(Screenshot and code edit data)
■ ■ ■
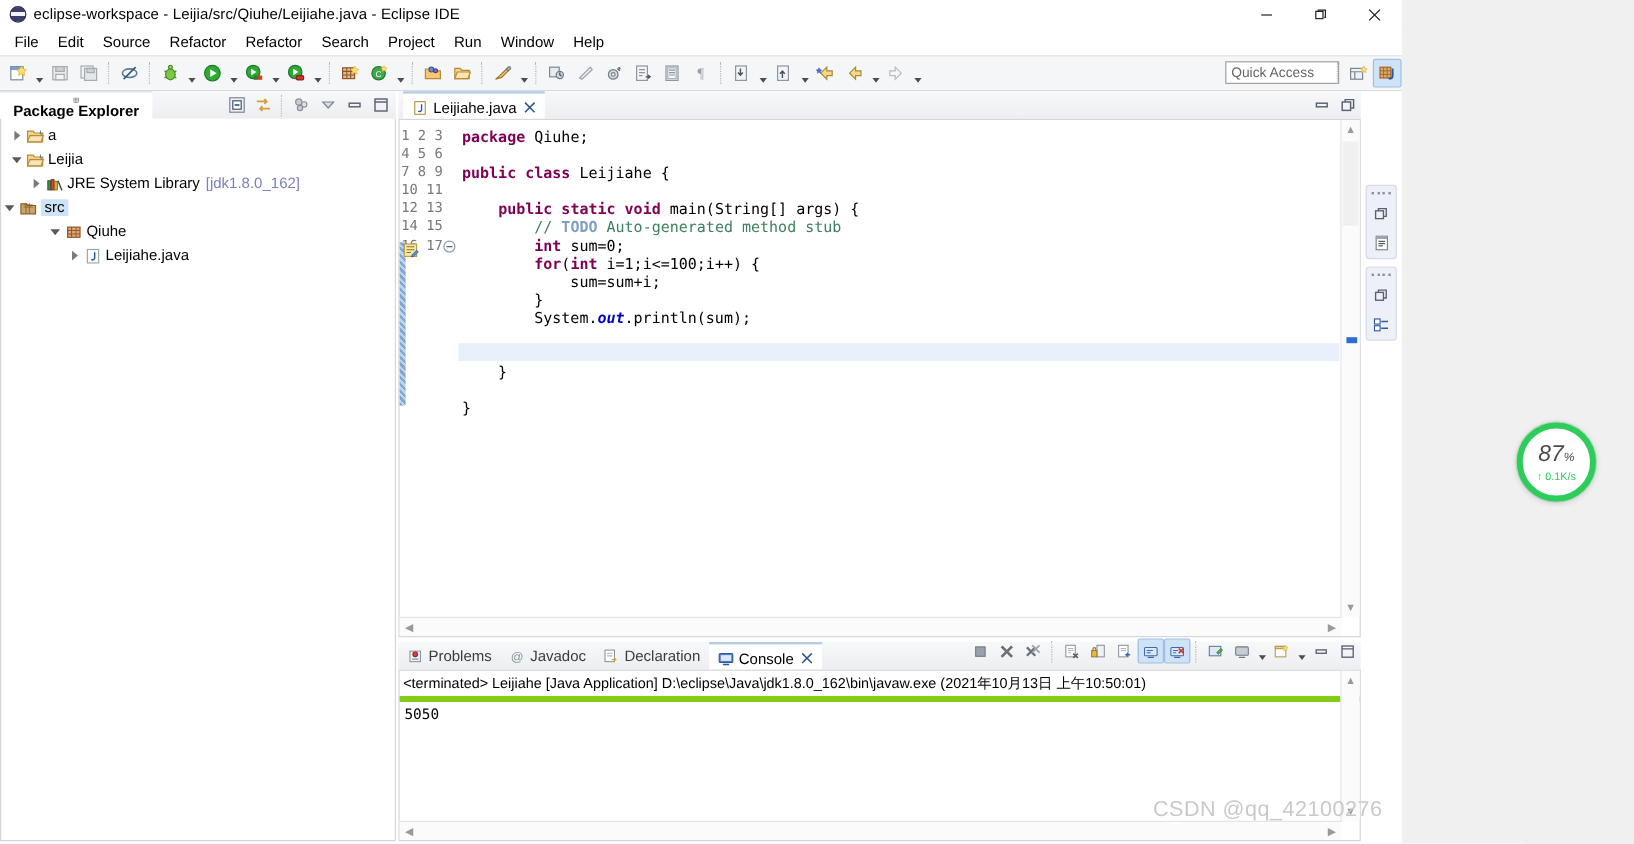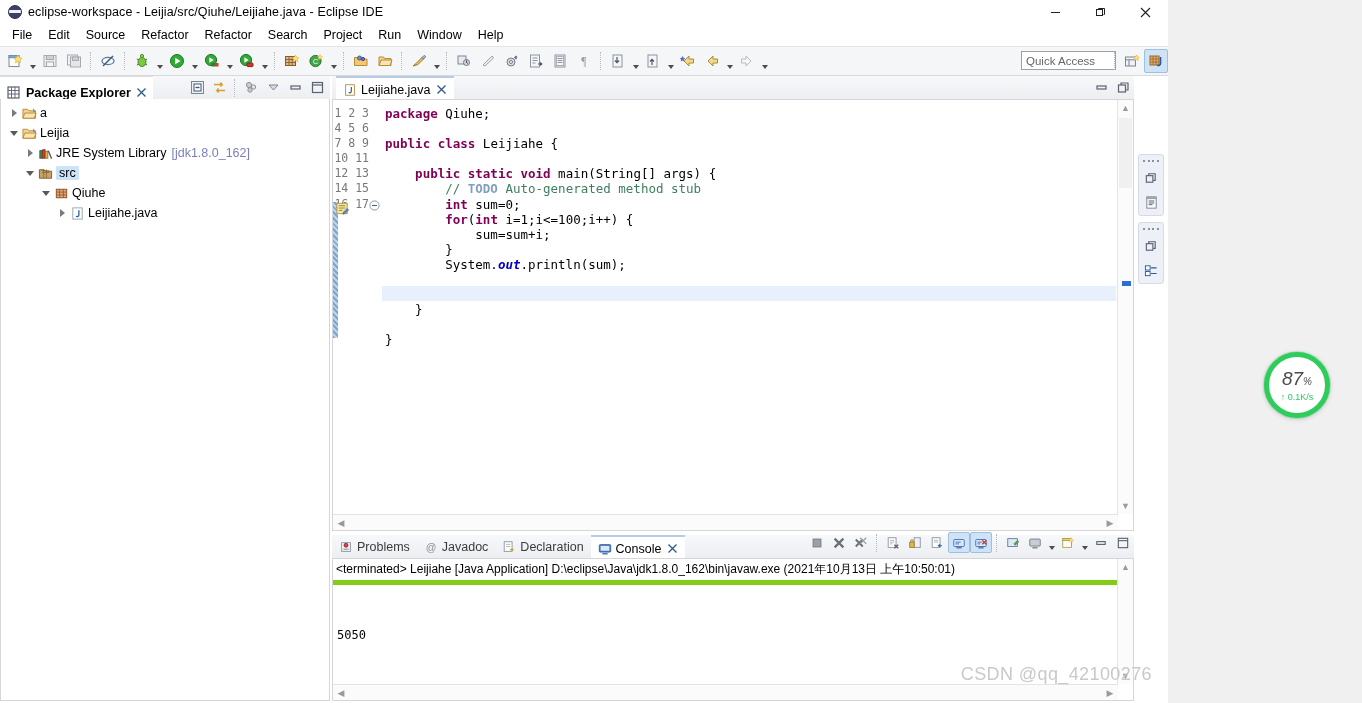--- a/index.html
+++ b/index.html
@@ -46,7 +46,7 @@
   .leftview{position:absolute;left:0;top:0;width:330px;height:625px;background:#ffffff;}
   .viewtabbar{height:23px;background:linear-gradient(180deg,#f7f8fa,#eceef1);position:relative;}
   .viewtab{position:absolute;left:0;top:0;height:23px;display:flex;align-items:center;
-    padding:4px 6px;background:#ffffff;border-top:1px solid #dadce0;}
+    padding:4px 6px;background:#ffffff;border-top:1px solid #dadce0;flex-direction:column;}
   .viewtab .lbl{font-size:12.5px;font-weight:bold;color:#000;margin:0 5px;}
   .viewtools{position:absolute;right:2px;top:0;height:23px;display:flex;align-items:center;}
   .vbtn{width:22px;height:21px;display:flex;align-items:center;justify-content:center;}

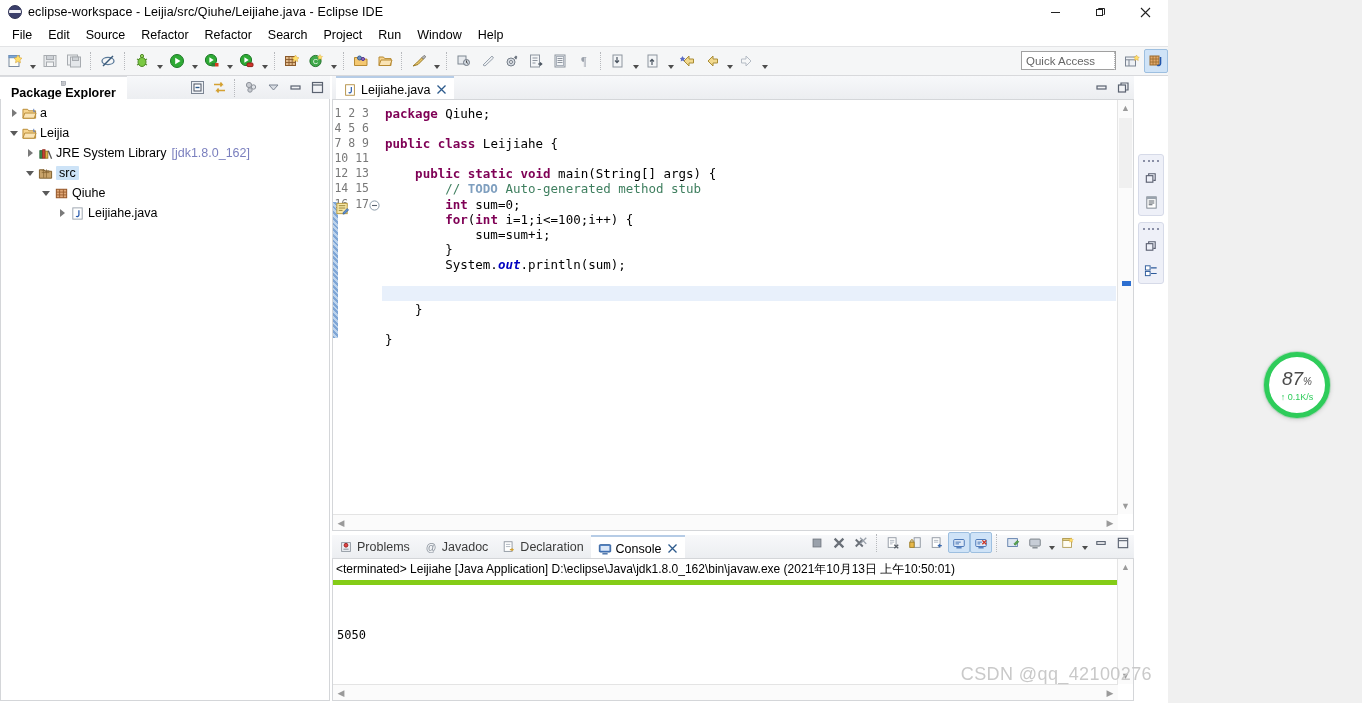--- a/index.html
+++ b/index.html
@@ -476,7 +476,7 @@
           <span class="tlabel dim" style="margin-left:5px">[jdk1.8.0_162]</span>
         </div>
 
-        <div class="trow" style="padding-left:22px">
+        <div class="trow" style="">
           <span class="arrow open"></span>
           <span class="ticon">
             <svg width="15" height="15" viewBox="0 0 16 16">

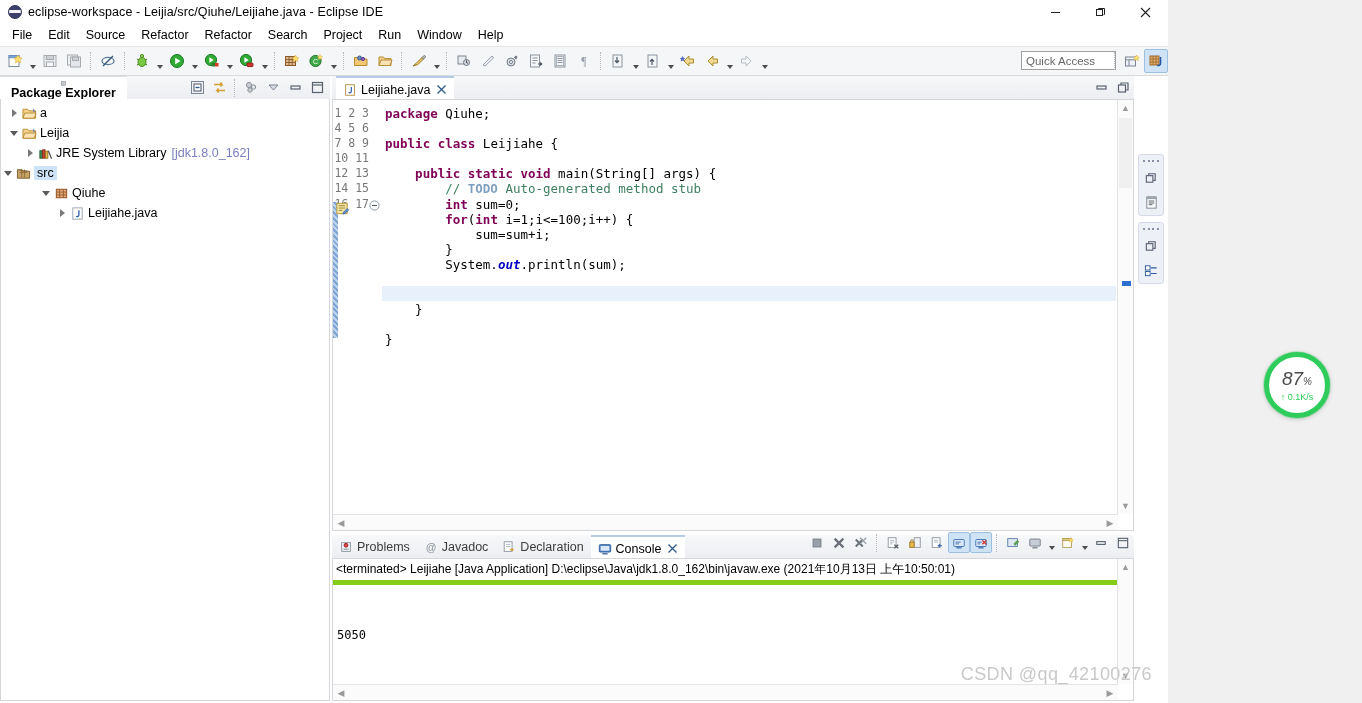--- a/index.html
+++ b/index.html
@@ -101,7 +101,7 @@
   .bbtn.on{background:#cfe3f7;border:1px solid #9dbfe0;box-sizing:border-box;}
   .conbox{position:absolute;top:23px;left:0;right:0;bottom:0;border:1px solid #d4d6d9;box-sizing:border-box;background:#fff;}
   .conhead{font-size:12px;padding:2px 3px;color:#000;border-bottom:5px solid #84cc16;}
-  .conout{font-family:"DejaVu Sans Mono",monospace;font-size:12px;padding:3px 4px;color:#000;margin-top:40px;}
+  .conout{font-family:"DejaVu Sans Mono",monospace;font-size:12px;padding:3px 4px;color:#000;}
 
   
   .rightbar{position:absolute;right:0;top:78px;width:34px;bottom:0;}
■ ■ ■
Without the pictures, set down every entry exactly.

--- a/index.html
+++ b/index.html
@@ -46,7 +46,7 @@
   .leftview{position:absolute;left:0;top:0;width:330px;height:625px;background:#ffffff;}
   .viewtabbar{height:23px;background:linear-gradient(180deg,#f7f8fa,#eceef1);position:relative;}
   .viewtab{position:absolute;left:0;top:0;height:23px;display:flex;align-items:center;
-    padding:4px 6px;background:#ffffff;border-top:1px solid #dadce0;}
+    padding:4px 6px;background:#ffffff;border-top:1px solid #dadce0;flex-direction:column;}
   .viewtab .lbl{font-size:12.5px;font-weight:bold;color:#000;margin:0 5px;}
   .viewtools{position:absolute;right:2px;top:0;height:23px;display:flex;align-items:center;}
   .vbtn{width:22px;height:21px;display:flex;align-items:center;justify-content:center;}

--- a/index.html
+++ b/index.html
@@ -476,7 +476,7 @@
           <span class="tlabel dim" style="margin-left:5px">[jdk1.8.0_162]</span>
         </div>
 
-        <div class="trow" style="padding-left:22px">
+        <div class="trow" style="">
           <span class="arrow open"></span>
           <span class="ticon">
             <svg width="15" height="15" viewBox="0 0 16 16">

--- a/index.html
+++ b/index.html
@@ -101,7 +101,7 @@
   .bbtn.on{background:#cfe3f7;border:1px solid #9dbfe0;box-sizing:border-box;}
   .conbox{position:absolute;top:23px;left:0;right:0;bottom:0;border:1px solid #d4d6d9;box-sizing:border-box;background:#fff;}
   .conhead{font-size:12px;padding:2px 3px;color:#000;border-bottom:5px solid #84cc16;}
-  .conout{font-family:"DejaVu Sans Mono",monospace;font-size:12px;padding:3px 4px;color:#000;margin-top:40px;}
+  .conout{font-family:"DejaVu Sans Mono",monospace;font-size:12px;padding:3px 4px;color:#000;}
 
   
   .rightbar{position:absolute;right:0;top:78px;width:34px;bottom:0;}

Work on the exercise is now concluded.